**EXERCISE BRIEF:** For the entries that appear below, write out the exact text and omit the pictures.

**RECORD EXCERPTS:**

——————

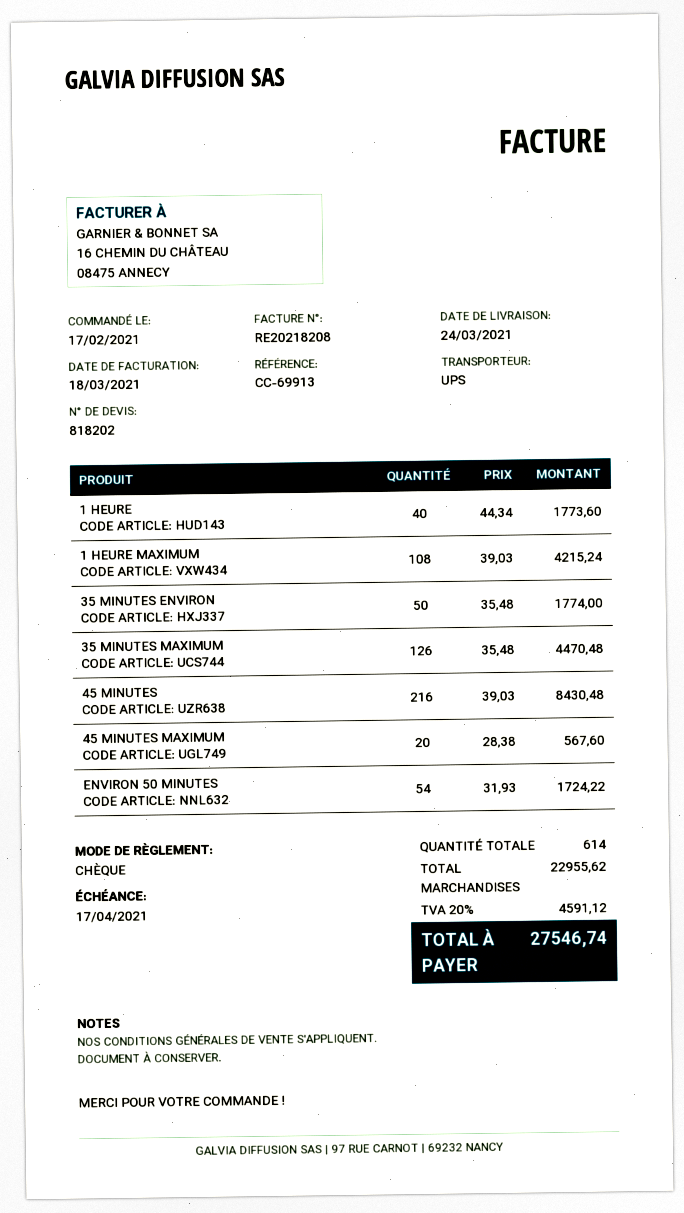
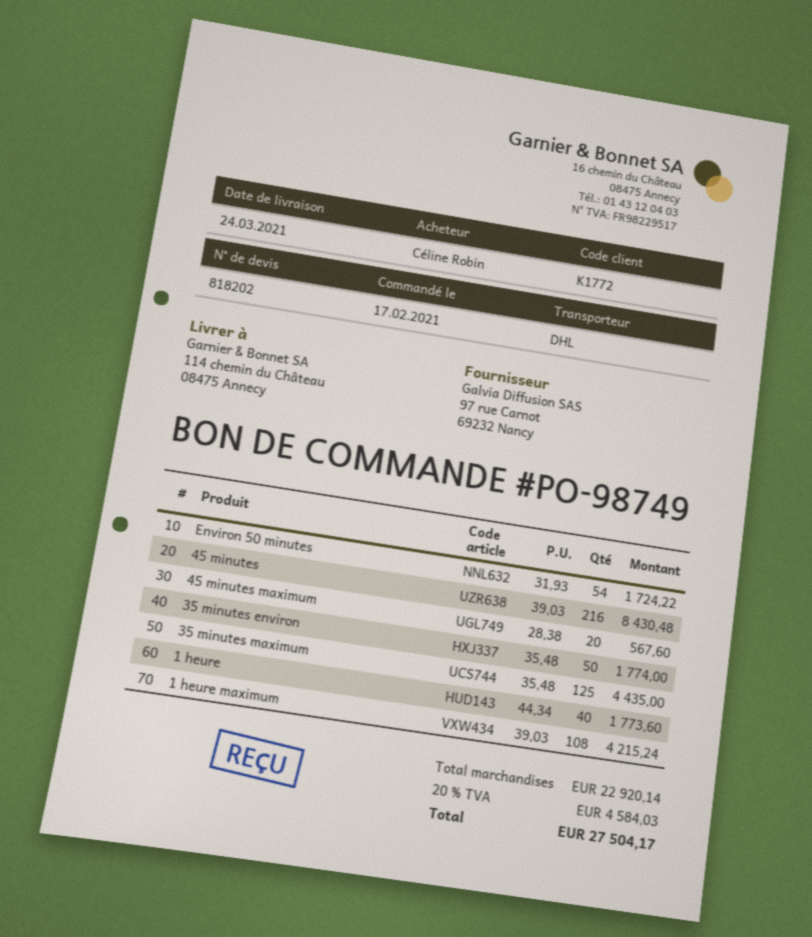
shipping method: UPS -> DHL
35 MINUTES MAXIMUM: 126 x 35.48 = 4470.48 -> 125 x 35.48 = 4435.00
subtotal: 22955.62 -> 22920.14
tax: 20% = 4591.12 -> 20% = 4584.03
total: 27546.74 -> 27504.17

——————

**YOUR RESPONSE:**
shipping method: UPS -> DHL
35 MINUTES MAXIMUM: 126 x 35.48 = 4470.48 -> 125 x 35.48 = 4435.00
subtotal: 22955.62 -> 22920.14
tax: 20% = 4591.12 -> 20% = 4584.03
total: 27546.74 -> 27504.17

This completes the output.